« Le président Bassirou Diomaye Faye utilisera sa prérogative exclusive pour convoquer un référendum », a déclaré Aminata Touré, la superviseure générale de la coalition Diomaye Faye. Elle s’exprimait lors de la conférence des leaders de la coalition présidentielle. Selon l’ancienne Première Ministre, « le peuple sénégalais n’acceptera pas qu’on lui impose un régime parlementaire déguisé ». « Si nécessaire, nous irons au référendum », a-t-elle martelé.
D’après Mimi Touré, une partie des députés mène une opération de « représailles politiques pour installer un régime parlementaire déguisé ». « Le projet présenté par le président a été tout simplement détourné. À travers ces amendements, le texte est devenu méconnaissable », a-t-elle révélé, dépitée. A en croire Aminata Touré, « les textes actuels cherchent à dépouiller le chef de l’État de son statut de garant des institutions pour transférer ses pouvoirs au président de l’Assemblée nationale, risquant ainsi de bloquer durablement le fonctionnement de l’État ».
Dans un communiqué publié ce week-end, le ministre de la Justice a salué la qualité des travaux menés par la Commission des Lois, de la Décentralisation, du Travail et des Droits humains ainsi que l’engagement des députés dans le débat parlementaire. Mais, dans cet esprit, le Gouvernement a invité les députés à permettre l’ouverture d’un cadre de dialogue associant l’ensemble des parties prenantes. « Une telle démarche offrirait l’opportunité d’approfondir les discussions et de rechercher le consensus nécessaire autour de questions aussi déterminantes pour l’avenir des institutions sénégalaises », a fait savoir le gouvernement.
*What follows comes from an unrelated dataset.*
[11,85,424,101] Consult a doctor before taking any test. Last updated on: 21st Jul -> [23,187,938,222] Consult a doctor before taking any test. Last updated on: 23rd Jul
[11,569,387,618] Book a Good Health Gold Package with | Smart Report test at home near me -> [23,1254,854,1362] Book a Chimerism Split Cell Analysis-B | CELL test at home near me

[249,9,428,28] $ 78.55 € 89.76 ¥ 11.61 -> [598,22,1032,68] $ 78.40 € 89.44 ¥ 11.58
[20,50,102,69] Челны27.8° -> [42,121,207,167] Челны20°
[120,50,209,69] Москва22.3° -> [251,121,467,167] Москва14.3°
Le mouvement Y en a marre a également élevé la voix pour dénoncer « une volonté d’utiliser une majorité parlementaire pour faire passer ces réformes » et exige que toute réforme constitutionnelle soit soumise à un référendum.
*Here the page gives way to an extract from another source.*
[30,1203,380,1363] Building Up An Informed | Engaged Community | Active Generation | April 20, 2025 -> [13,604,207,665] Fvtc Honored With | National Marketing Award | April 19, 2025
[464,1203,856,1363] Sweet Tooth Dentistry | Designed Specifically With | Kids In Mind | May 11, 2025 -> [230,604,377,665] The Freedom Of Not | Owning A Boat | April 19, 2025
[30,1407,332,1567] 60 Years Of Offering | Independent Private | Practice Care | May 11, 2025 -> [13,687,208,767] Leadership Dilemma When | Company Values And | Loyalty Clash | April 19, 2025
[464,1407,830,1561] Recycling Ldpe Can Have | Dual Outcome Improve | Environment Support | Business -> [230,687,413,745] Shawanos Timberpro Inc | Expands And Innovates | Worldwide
Le Conseil National du Laïca, pour sa part, interpelle le Chef de l’Etat et appelle au consensus. Il a exprimé sa profonde préoccupation et sa désapprobation face à la précipitation de la majorité parlementaire. Le Laïcat dénonce une démarche menée en marge du peuple qui rompt avec les traditions de dialogue du pays. Il met en garde contre les risques d’instabilité institutionnelle. Il exhorte le chef de l’État à respecter le temps démocratique par un processus inclusif s’achevant par un référendum.
Le Mouvement Aar Sunu République (MAR), un cadre unitaire regroupant des organisations de la société civile, des partis politiques, des centrales syndicales et des mouvements citoyens a, également, dénoncé un processus engagé dans la précipitation et annonce une mobilisation devant les grilles de l’Assemblée Nationale.
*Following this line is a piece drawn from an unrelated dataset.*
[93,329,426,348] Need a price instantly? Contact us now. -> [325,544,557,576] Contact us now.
Pour ne pas se laisser faire, les militants de Pastef les patriotes, avec en tête de file le maire de Dakar, Abass Fall, appellent aussi à une mobilisation à la place Soweto.
La majorité parlementaire bénéficie d’un soutien de taille de plus de 140 intellectuels qui ont publié un manifeste pour l’adoption de la nouvelle Constitution.